Only lines holding "Last" are wanted; copy each of them from the records below.
============================================================
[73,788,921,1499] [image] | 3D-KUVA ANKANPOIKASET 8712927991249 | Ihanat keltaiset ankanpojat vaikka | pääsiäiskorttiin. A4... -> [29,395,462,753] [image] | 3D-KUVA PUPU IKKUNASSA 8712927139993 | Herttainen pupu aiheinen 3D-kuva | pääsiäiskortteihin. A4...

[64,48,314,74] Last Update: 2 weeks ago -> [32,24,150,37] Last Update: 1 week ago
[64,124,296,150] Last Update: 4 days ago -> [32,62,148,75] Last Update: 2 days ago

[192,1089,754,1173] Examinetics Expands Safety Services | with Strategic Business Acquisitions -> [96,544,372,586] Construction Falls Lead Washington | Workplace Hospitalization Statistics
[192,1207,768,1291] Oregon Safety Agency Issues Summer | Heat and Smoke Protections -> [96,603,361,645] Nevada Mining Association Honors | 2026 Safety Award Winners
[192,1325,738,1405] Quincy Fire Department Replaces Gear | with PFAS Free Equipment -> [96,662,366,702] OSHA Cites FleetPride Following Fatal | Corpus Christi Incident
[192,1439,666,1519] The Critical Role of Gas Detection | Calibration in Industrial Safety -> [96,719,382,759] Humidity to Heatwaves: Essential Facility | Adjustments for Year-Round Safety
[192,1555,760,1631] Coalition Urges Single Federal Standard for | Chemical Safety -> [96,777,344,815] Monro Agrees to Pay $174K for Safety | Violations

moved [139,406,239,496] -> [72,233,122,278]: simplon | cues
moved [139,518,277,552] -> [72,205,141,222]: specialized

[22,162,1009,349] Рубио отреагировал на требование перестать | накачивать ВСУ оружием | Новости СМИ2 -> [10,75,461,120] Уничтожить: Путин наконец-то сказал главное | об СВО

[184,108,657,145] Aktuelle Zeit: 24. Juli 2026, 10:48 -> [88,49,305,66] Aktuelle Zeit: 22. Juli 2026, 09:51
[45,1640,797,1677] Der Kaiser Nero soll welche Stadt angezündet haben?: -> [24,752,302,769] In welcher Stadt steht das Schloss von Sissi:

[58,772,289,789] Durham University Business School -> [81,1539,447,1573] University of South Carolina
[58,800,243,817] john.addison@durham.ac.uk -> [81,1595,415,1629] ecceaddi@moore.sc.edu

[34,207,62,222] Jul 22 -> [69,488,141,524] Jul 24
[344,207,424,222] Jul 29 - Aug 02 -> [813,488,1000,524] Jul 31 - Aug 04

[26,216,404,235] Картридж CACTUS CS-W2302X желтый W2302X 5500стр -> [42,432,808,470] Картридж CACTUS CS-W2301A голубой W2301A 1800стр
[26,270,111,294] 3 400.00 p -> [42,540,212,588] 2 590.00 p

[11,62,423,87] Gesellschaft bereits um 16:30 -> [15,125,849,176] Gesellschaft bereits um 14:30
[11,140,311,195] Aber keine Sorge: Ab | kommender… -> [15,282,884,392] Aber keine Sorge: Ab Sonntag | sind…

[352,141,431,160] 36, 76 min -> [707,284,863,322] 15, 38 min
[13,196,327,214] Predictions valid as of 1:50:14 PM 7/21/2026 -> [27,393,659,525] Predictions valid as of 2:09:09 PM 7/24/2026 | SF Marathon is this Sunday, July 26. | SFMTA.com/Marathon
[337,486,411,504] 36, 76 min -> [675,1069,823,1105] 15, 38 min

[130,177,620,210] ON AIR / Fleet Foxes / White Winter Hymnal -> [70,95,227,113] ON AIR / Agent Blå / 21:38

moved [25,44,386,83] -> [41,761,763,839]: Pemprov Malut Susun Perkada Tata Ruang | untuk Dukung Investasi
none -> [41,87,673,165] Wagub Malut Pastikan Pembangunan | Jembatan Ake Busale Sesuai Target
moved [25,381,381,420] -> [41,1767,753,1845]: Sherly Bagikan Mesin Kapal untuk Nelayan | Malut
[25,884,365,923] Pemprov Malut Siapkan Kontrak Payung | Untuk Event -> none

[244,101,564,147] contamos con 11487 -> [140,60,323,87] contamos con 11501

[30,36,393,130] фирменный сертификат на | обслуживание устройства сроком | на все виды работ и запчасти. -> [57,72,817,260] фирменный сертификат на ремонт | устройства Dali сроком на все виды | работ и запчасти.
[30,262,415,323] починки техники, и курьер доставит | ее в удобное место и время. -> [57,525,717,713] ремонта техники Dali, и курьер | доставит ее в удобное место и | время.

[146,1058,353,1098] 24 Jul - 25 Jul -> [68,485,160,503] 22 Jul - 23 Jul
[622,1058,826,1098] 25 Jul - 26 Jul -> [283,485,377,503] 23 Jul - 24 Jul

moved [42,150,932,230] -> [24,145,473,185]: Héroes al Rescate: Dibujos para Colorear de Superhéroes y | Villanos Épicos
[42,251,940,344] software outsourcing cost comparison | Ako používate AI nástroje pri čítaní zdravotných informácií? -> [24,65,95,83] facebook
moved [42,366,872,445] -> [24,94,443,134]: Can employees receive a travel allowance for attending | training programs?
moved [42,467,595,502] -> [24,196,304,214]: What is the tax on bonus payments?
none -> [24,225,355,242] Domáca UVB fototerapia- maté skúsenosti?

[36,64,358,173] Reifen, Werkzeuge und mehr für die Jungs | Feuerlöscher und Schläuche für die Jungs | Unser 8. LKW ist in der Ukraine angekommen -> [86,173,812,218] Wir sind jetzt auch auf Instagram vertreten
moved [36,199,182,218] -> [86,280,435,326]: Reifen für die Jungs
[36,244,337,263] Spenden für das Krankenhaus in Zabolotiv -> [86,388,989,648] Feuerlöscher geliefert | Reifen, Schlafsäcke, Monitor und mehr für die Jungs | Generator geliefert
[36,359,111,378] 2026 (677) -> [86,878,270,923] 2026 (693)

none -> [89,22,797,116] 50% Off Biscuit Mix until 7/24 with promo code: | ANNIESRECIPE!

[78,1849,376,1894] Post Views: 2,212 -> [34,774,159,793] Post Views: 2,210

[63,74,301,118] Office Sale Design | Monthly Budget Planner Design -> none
============================================================
◆ SOLUTION FOR THIS TASK ◆
[64,48,314,74] Last Update: 2 weeks ago -> [32,24,150,37] Last Update: 1 week ago
[64,124,296,150] Last Update: 4 days ago -> [32,62,148,75] Last Update: 2 days ago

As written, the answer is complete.